Passing the Buck - Business Interest Transfers
A special concern in Estate Planning, and for that
matter Financial Planning, Tax Management and all aspects of wealth transfer is
the handing of business interests.
Whether we are talking about Mom & Pop’s Restaurant or
Entrepreneur’s Tech Corp., our society has long valued and respected the
ability to create a business, and the wealth related thereto. Unfortunately, the passing of that
value has been both attacked and praised over the years. These businesses can be held in various
formats, most notably as a sole proprietorship, a general partnership, a
limited partnership, a limited liability partnership, or various corporation
formats, such as a limited liability company, an S corp or C corp. The various formats provide different
options, traps and opportunities.
First off, lets consider the sole proprietorship,
which is typically the small business with a single owner, and which is most
commonly seen. Sometimes this is
simply the DBA, reported on someone’s Schedule C tax returns, and is frequently
not severable from the person himself or herself. This lack of separation between business and person is a
prime reason for the early and careful planning for transition. In most cases, these businesses die
with their creator/owner.
Frequently, the plan is more for the liquidation of any asset value and
the passing of money. As this is a
very common business interaction for the Estate Planner, the attorney and the
client must figure out early on, what is the client’s real desire for the
business and make sure that desire is realistic. After a thorough planning discussion, sometimes these views
change. If the real business is
the personal knowledge, expertise, technique and connection of the client, then
it may be not be transferable at death or retirement. However, if there are others that could transition in, then
there are options. Maybe there is
a trusted manager or employee.
Maybe that is a family member.
If so, planning options might include: 1) Reorganization of the business into a more readily
transferable format, like a corporation, so that ownership can be bought or
transferred over time, allowing a vesting transition. 2) Sale of the business during the owner’s lifetime. Not only does this remove your client
from the business, hopefully with cash value to invest or live on, but if done
while a vital going concern, it may maximize value, rather than an after death
fire sale. 3) Devise the business
and assets upon death. You can
pass your business in your Will, but this is less desirable, in part due to
players and readiness to take on the business, but also due to taxes and
liquidity issues for the recipient.
Also, some businesses may require licensed or certified individuals, such
as accountants, doctors and lawyers, so the practical aspects of operation
pending devise are simply not present.
4) Sale at Death is an option.
However, this usually means charging your executor with the task of
finding a buyer after your death or if no buyer is viable, liquidating the
business. Unless there is a plan
for operation during transition, it is possible that the business would be
treated as marginal and discounted buy aggressive buyers.
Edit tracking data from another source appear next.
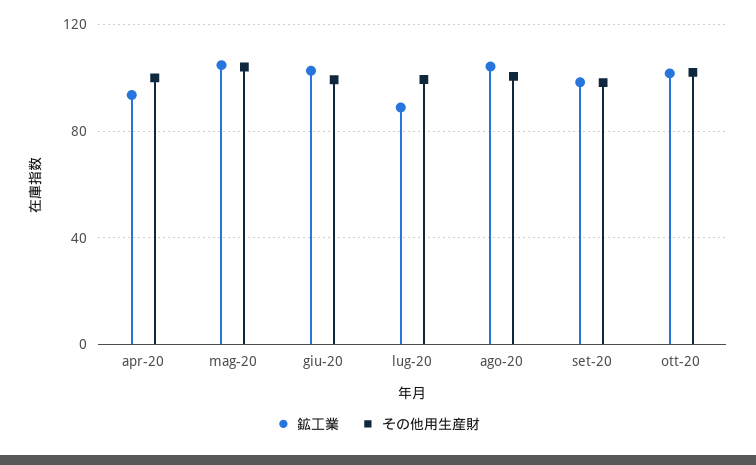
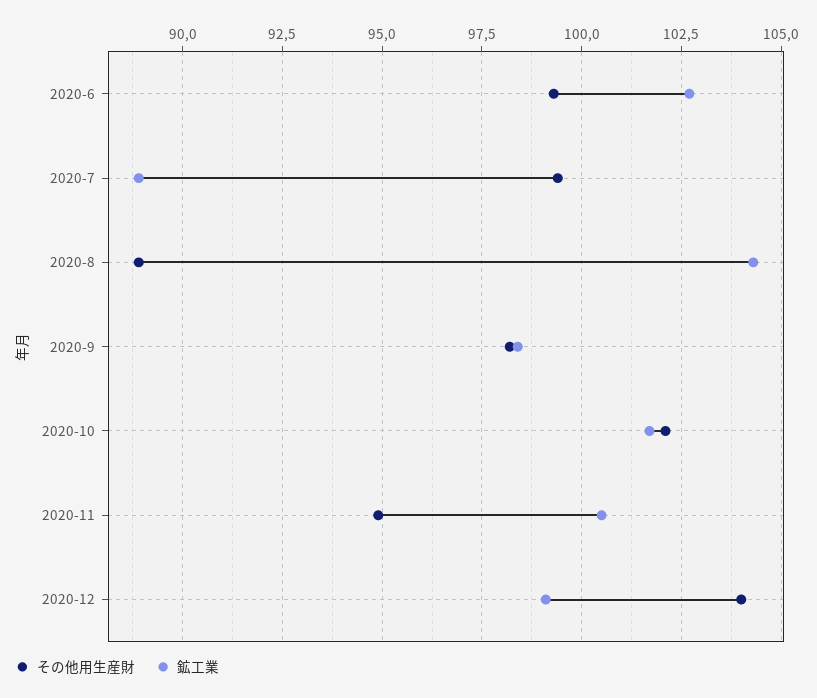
鉱工業, apr-20: 95 -> none
その他用生産財, apr-20: 100 -> none
鉱工業, mag-20: 105 -> none
その他用生産財, mag-20: 105 -> none
その他用生産財, ago-20: 100 -> 89
その他用生産財, 2020-11: none -> 95
鉱工業, 2020-11: none -> 100.5
その他用生産財, 2020-12: none -> 104
鉱工業, 2020-12: none -> 99

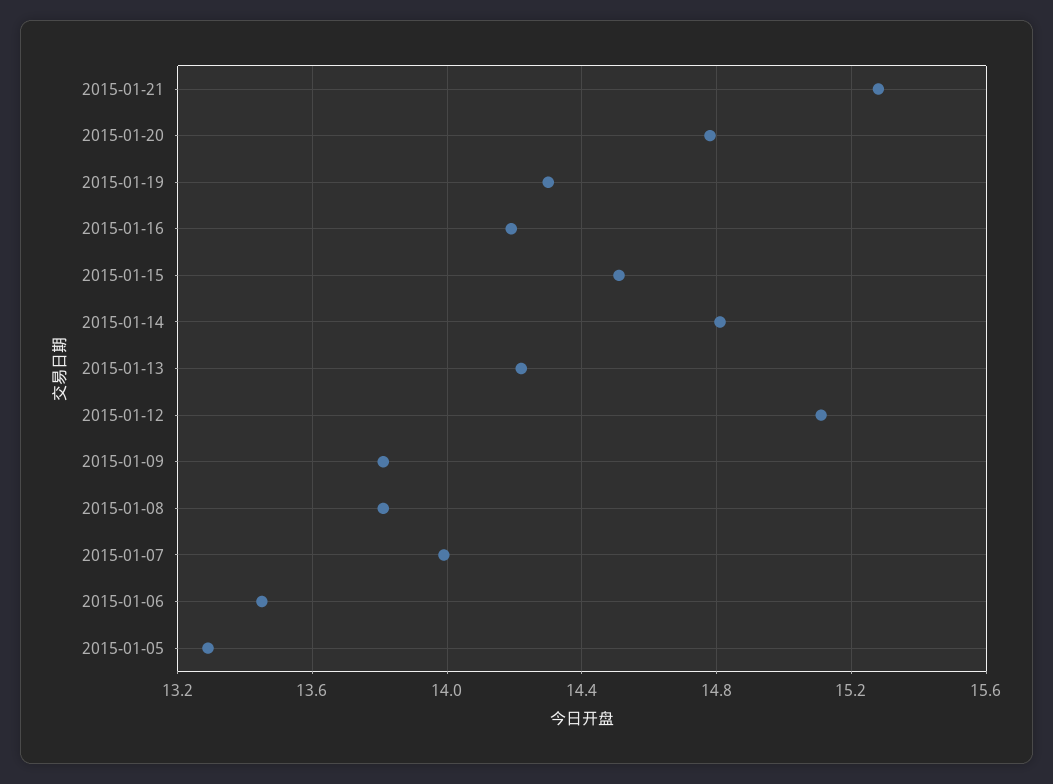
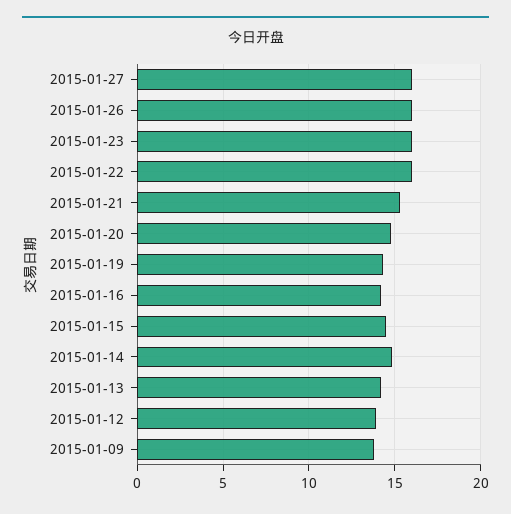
2015-01-12: 15.1 -> 14
2015-01-08: 13.8 -> none
2015-01-07: 14 -> none
2015-01-06: 13.45 -> none
2015-01-05: 13.3 -> none
2015-01-27: none -> 16
2015-01-26: none -> 16
2015-01-23: none -> 16
2015-01-22: none -> 16

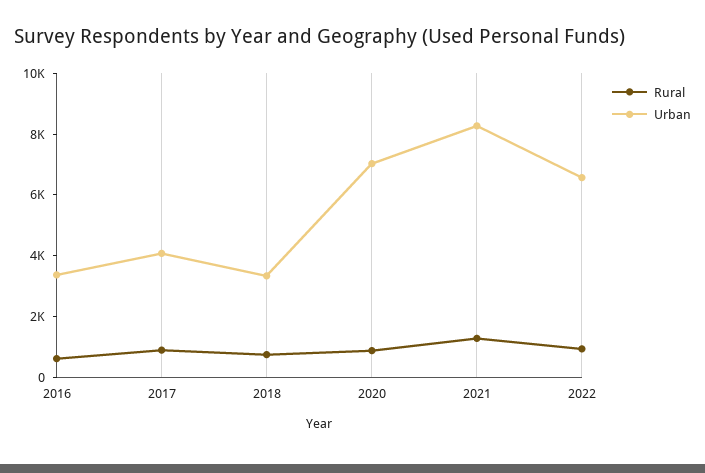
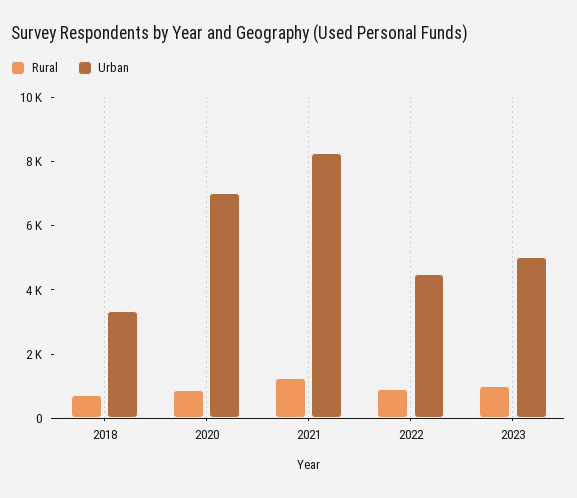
Rural, 2016: 500 -> none
Urban, 2016: 3500 -> none
Rural, 2017: 1000 -> none
Urban, 2017: 4000 -> none
Urban, 2022: 6500 -> 4500
Rural, 2023: none -> 1000
Urban, 2023: none -> 5000

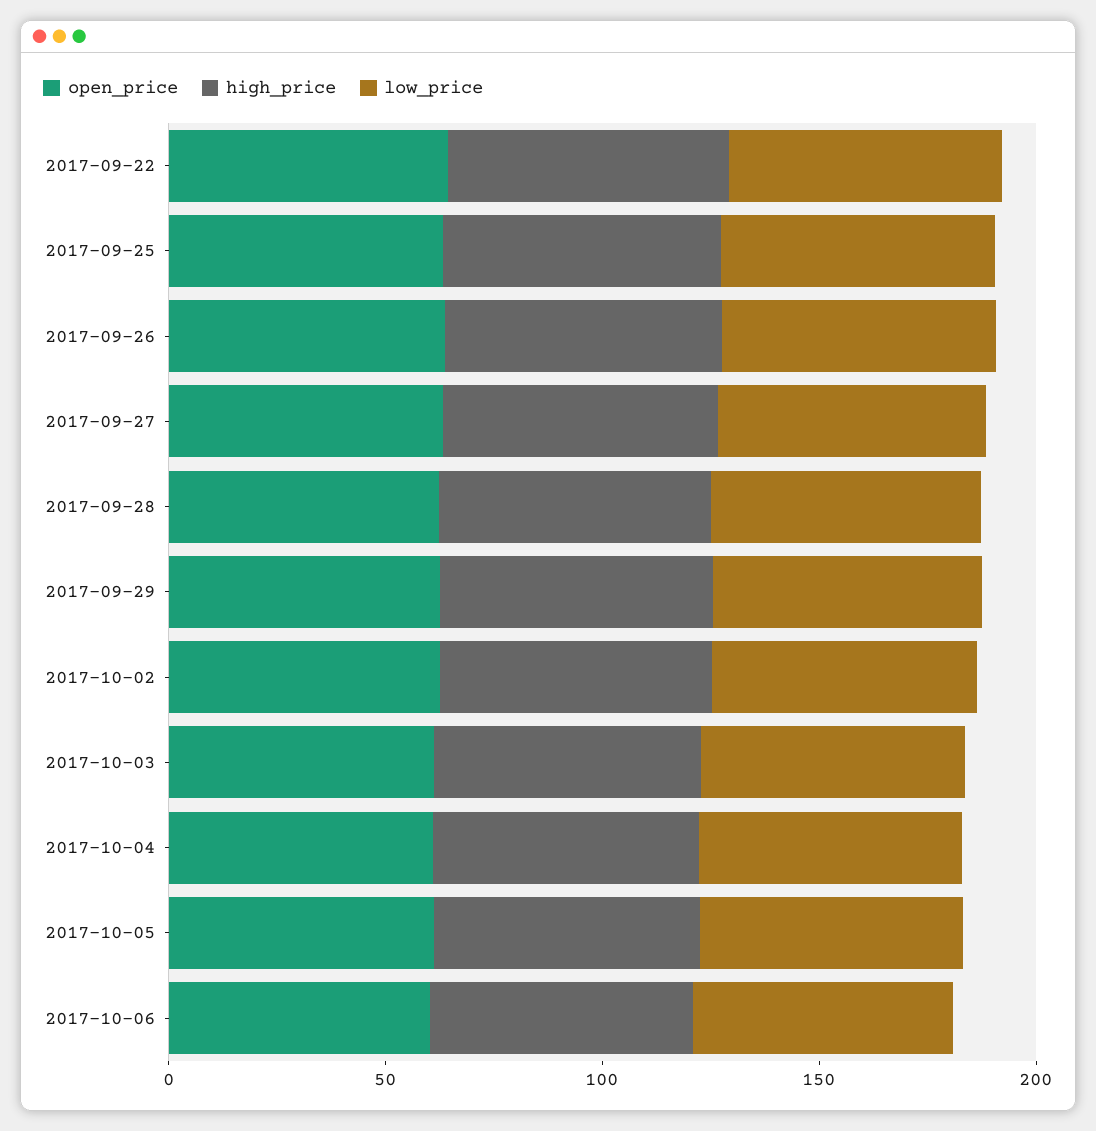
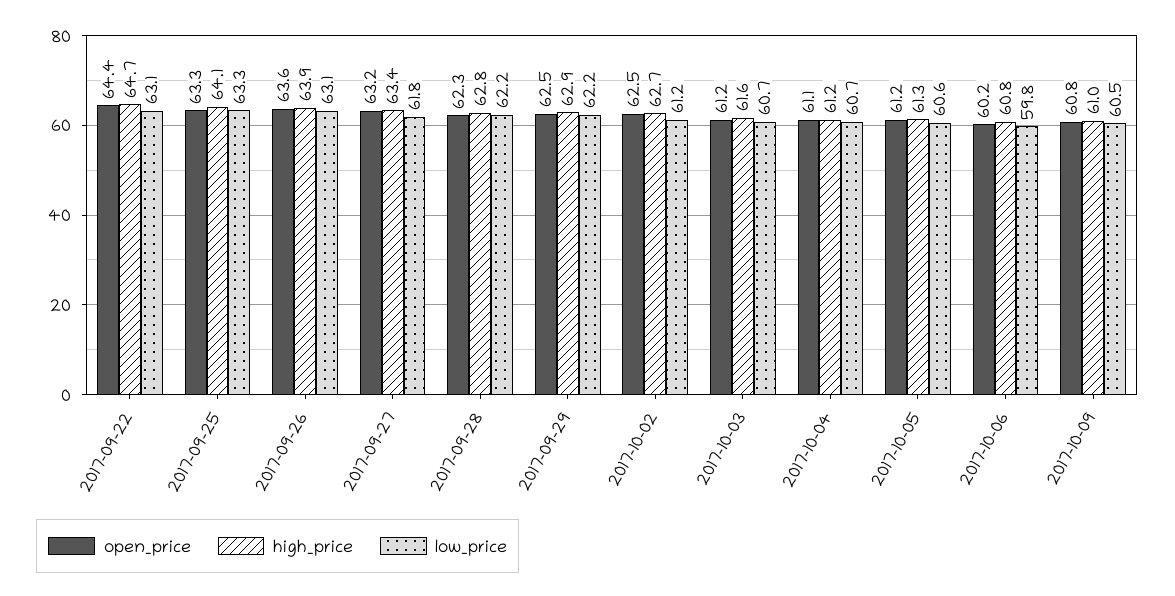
open_price, 2017-10-09: none -> 60.8
high_price, 2017-10-09: none -> 61
low_price, 2017-10-09: none -> 60.5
A general partnership is an association formed by 2
or more persons to carry on a business, as co-owners, for profit. A partnership is a very personal
business arrangement, dealing as much with personalities as it is with rights
of control and management. A death
of a partner does not automatically dissolve a partnership, but will
disassociate the deceased partner.
The surviving partners have the right to continue the partnership
business, but there will be an obligation to buy out the deceased partner’s
interest. The manner and method of
determining the value of the deceased partners interest, and the method of
paying out that value to the estate, survivors or heirs may be delineated in
the partnership agreement or buy law.
It should go without saying that in preparing the Estate Plan, the
review of the Partnership Agreement is crucial. As with sole proprietorships, the same issues of liquidity,
taxes, valuation and buy out. So
too with partnerships, if the partner seeking the Estate Planning has a desire
for the business to continue on, there may be issues of changing format of the
business, perhaps even to incorporate, as that will be a more durable
entity. Finally, there may be
other issues relative the devise of the interest, execution of a buy out
agreement, or even sale or liquidation, all of which may have to be monitored
by the executor.
A limited partnership has at least one general
partner and one or more limited partners.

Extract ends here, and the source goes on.